### Exercise
For this exercise, output the entries below exactly from the line that holds "the buffer shall" to the line that holds "Ref Figure 3", both ends included. No pictures belong in the copy.

### Data shown
※ ※ ※
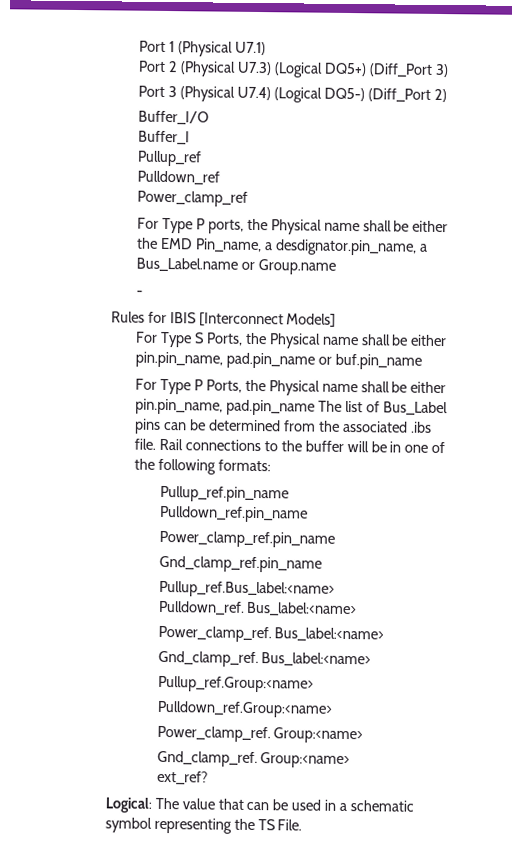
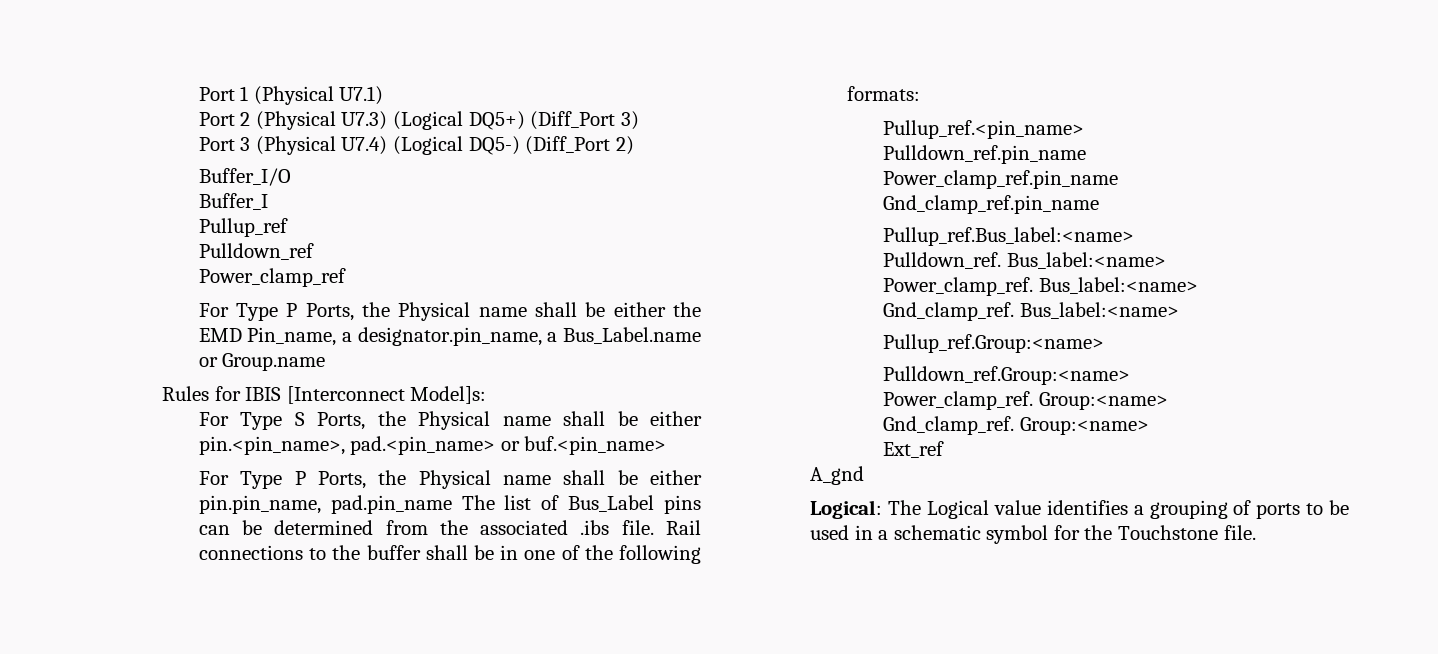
- For Type P ports, the Physical name shall be either the EMD Pin_name, a desdignator.pin_name, a Bus_Label.name or Group.name
+ For Type P Ports, the Physical name shall be either the EMD Pin_name, a designator.pin_name, a Bus_Label.name or Group.name
- -
- Rules for IBIS [Interconnect Models]
+ Rules for IBIS [Interconnect Model]s:
- For Type S Ports, the Physical name shall be either pin.pin_name, pad.pin_name or buf.pin_name
+ For Type S Ports, the Physical name shall be either pin.<pin_name>, pad.<pin_name> or buf.<pin_name>
- Rail connections to the buffer will be in one of the following formats:
+ Rail connections to the buffer shall be in one of the following formats:
- Pullup_ref.pin_name
+ Pullup_ref.<pin_name>
- ext_ref?
+ Ext_ref
+ A_gnd
- Logical: The value that can be used in a schematic symbol representing the TS File.
+ Logical: The Logical value identifies a grouping of ports to be used in a schematic symbol for the Touchstone file.

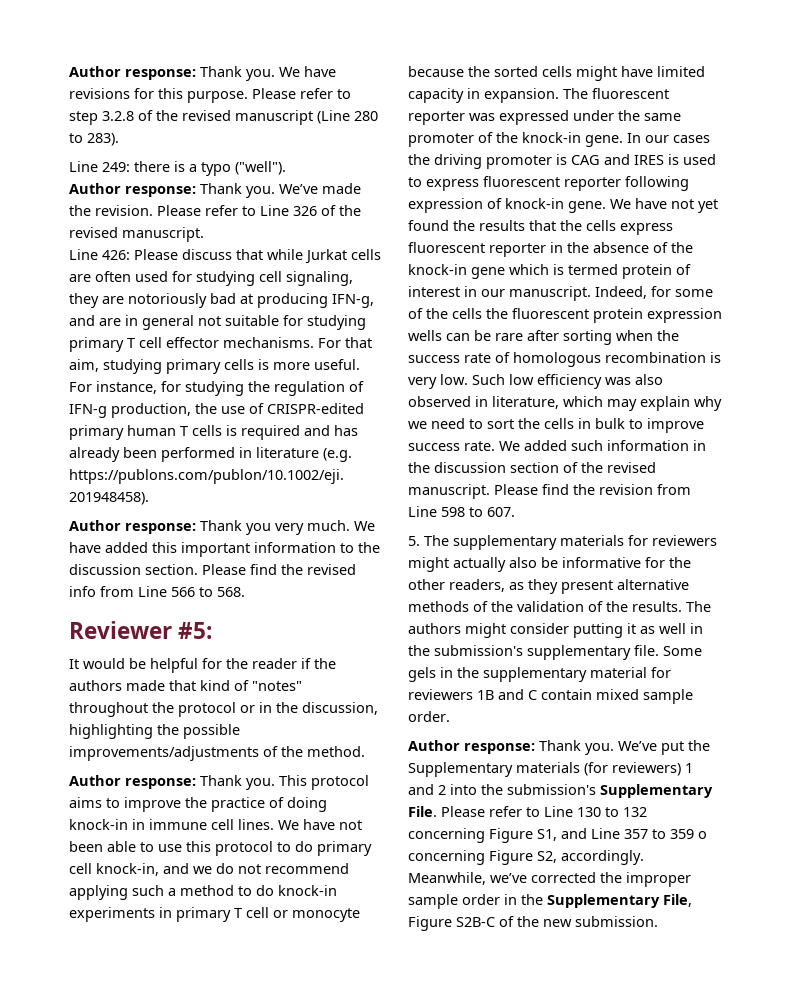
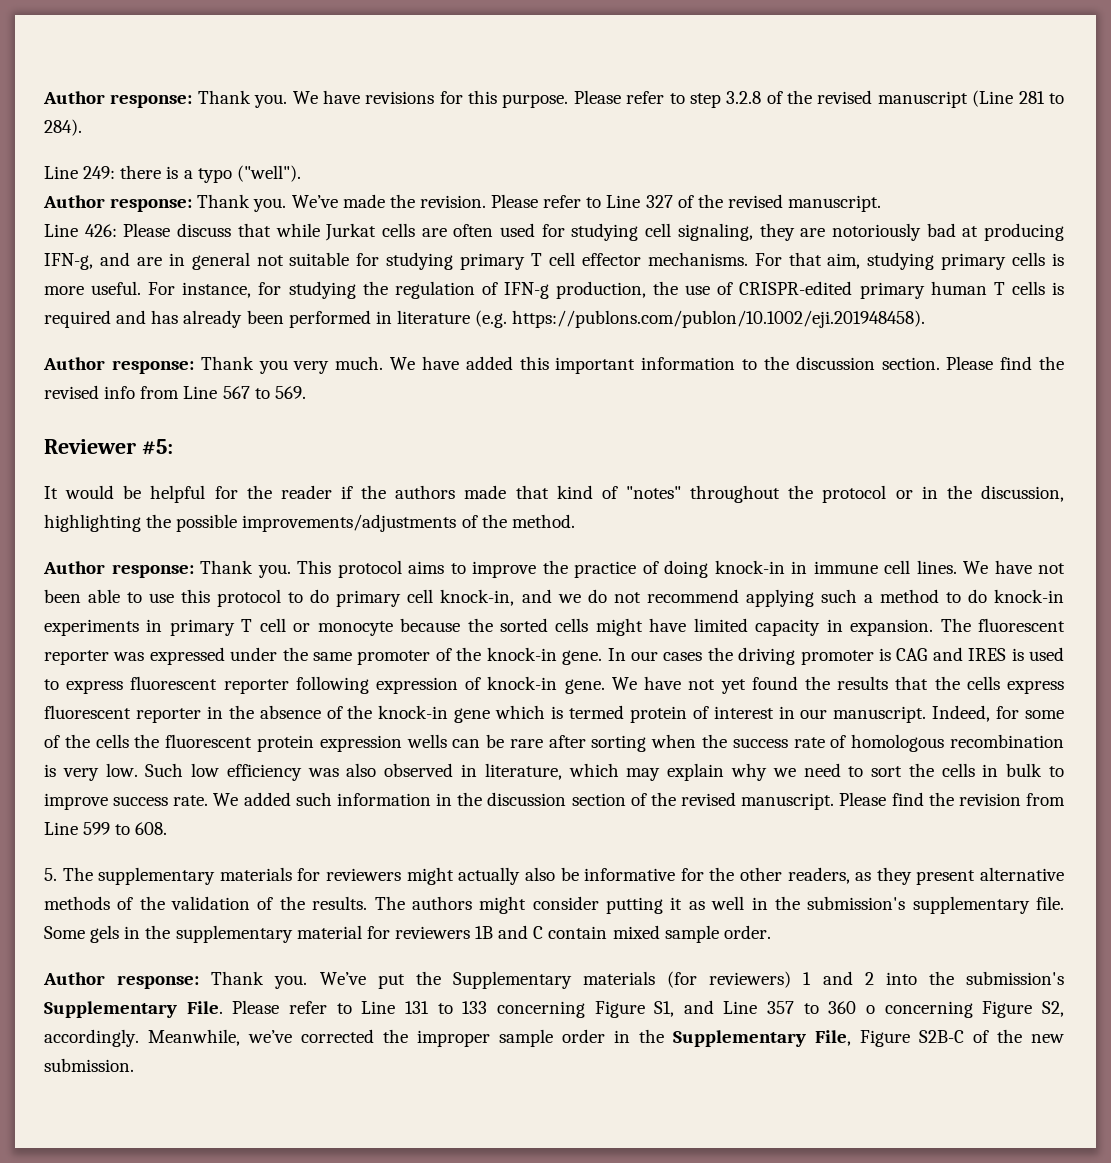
- Please refer to step 3.2.8 of the revised manuscript (Line 280 to 283).
+ Please refer to step 3.2.8 of the revised manuscript (Line 281 to 284).
- Please refer to Line 326 of the revised manuscript.
+ Please refer to Line 327 of the revised manuscript.
- Please find the revised info from Line 566 to 568.
+ Please find the revised info from Line 567 to 569.
- Please find the revision from Line 598 to 607.
+ Please find the revision from Line 599 to 608.
- Please refer to Line 130 to 132 concerning Figure S1, and Line 357 to 359 o concerning Figure S2, accordingly.
+ Please refer to Line 131 to 133 concerning Figure S1, and Line 357 to 360 o concerning Figure S2, accordingly.

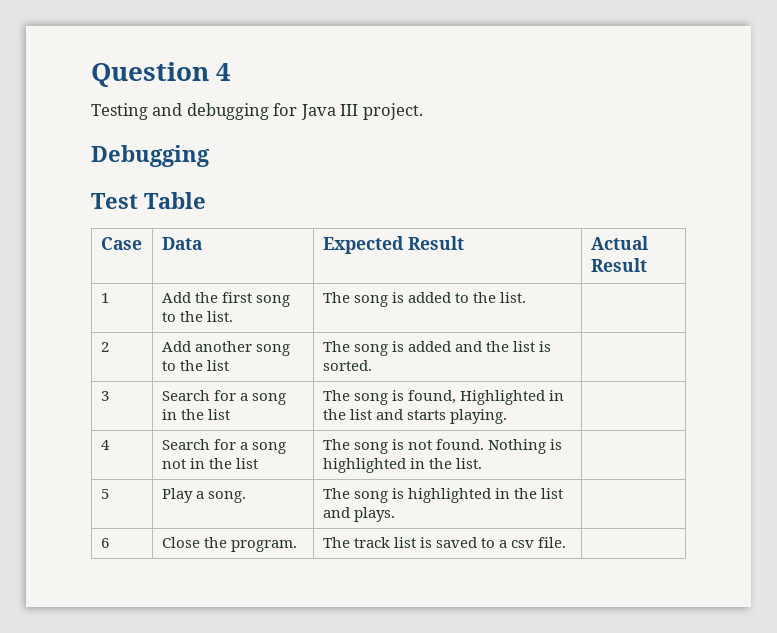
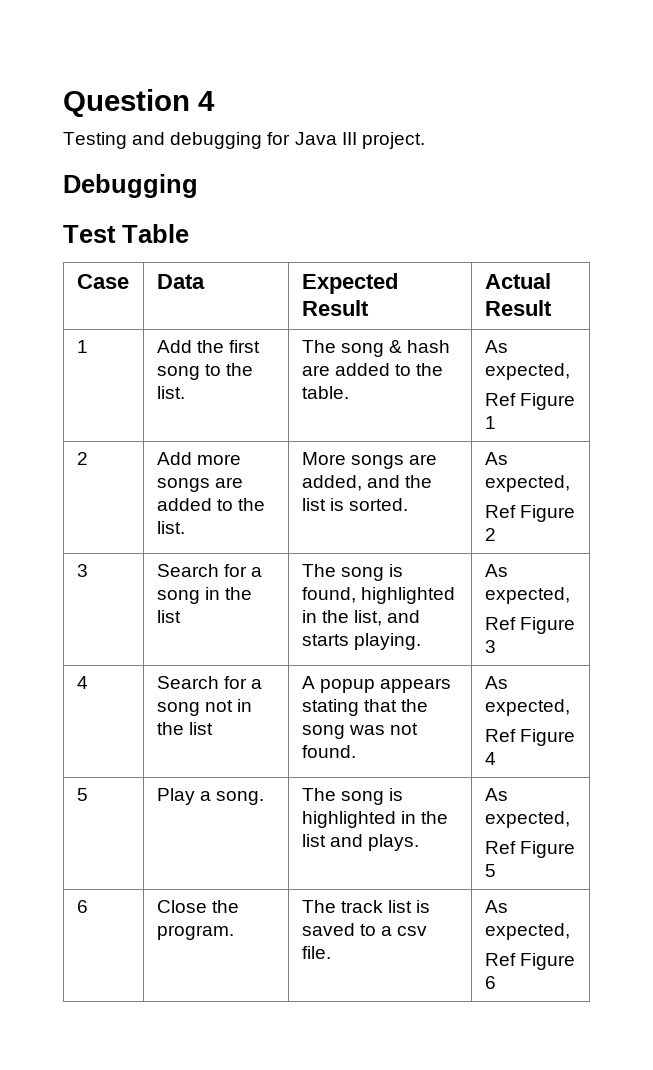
- 1 | Add the first song to the list. | The song is added to the list. |
- 2 | Add another song to the list | The song is added and the list is sorted. |
+ 1 | Add the first song to the list. | The song & hash are added to the table. | As expected,
+ Ref Figure 1
+ 2 | Add more songs are added to the list. | More songs are added, and the list is sorted. | As expected,
+ Ref Figure 2
- 3 | Search for a song in the list | The song is found, Highlighted in the list and starts playing. |
+ 3 | Search for a song in the list | The song is found, highlighted in the list, and starts playing. | As expected,
+ Ref Figure 3
- 4 | Search for a song not in the list | The song is not found. Nothing is highlighted in the list. |
+ 4 | Search for a song not in the list | A popup appears stating that the song was not found. | As expected,
+ Ref Figure 4
- 5 | Play a song. | The song is highlighted in the list and plays. |
+ 5 | Play a song. | The song is highlighted in the list and plays. | As expected,
+ Ref Figure 5
- 6 | Close the program. | The track list is saved to a csv file. |
+ 6 | Close the program. | The track list is saved to a csv file. | As expected,
+ Ref Figure 6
※ ※ ※
### Task result
+ Rail connections to the buffer shall be in one of the following formats:
- Pullup_ref.pin_name
+ Pullup_ref.<pin_name>
- ext_ref?
+ Ext_ref
+ A_gnd
- Logical: The value that can be used in a schematic symbol representing the TS File.
+ Logical: The Logical value identifies a grouping of ports to be used in a schematic symbol for the Touchstone file.

- Please refer to step 3.2.8 of the revised manuscript (Line 280 to 283).
+ Please refer to step 3.2.8 of the revised manuscript (Line 281 to 284).
- Please refer to Line 326 of the revised manuscript.
+ Please refer to Line 327 of the revised manuscript.
- Please find the revised info from Line 566 to 568.
+ Please find the revised info from Line 567 to 569.
- Please find the revision from Line 598 to 607.
+ Please find the revision from Line 599 to 608.
- Please refer to Line 130 to 132 concerning Figure S1, and Line 357 to 359 o concerning Figure S2, accordingly.
+ Please refer to Line 131 to 133 concerning Figure S1, and Line 357 to 360 o concerning Figure S2, accordingly.

- 1 | Add the first song to the list. | The song is added to the list. |
- 2 | Add another song to the list | The song is added and the list is sorted. |
+ 1 | Add the first song to the list. | The song & hash are added to the table. | As expected,
+ Ref Figure 1
+ 2 | Add more songs are added to the list. | More songs are added, and the list is sorted. | As expected,
+ Ref Figure 2
- 3 | Search for a song in the list | The song is found, Highlighted in the list and starts playing. |
+ 3 | Search for a song in the list | The song is found, highlighted in the list, and starts playing. | As expected,
+ Ref Figure 3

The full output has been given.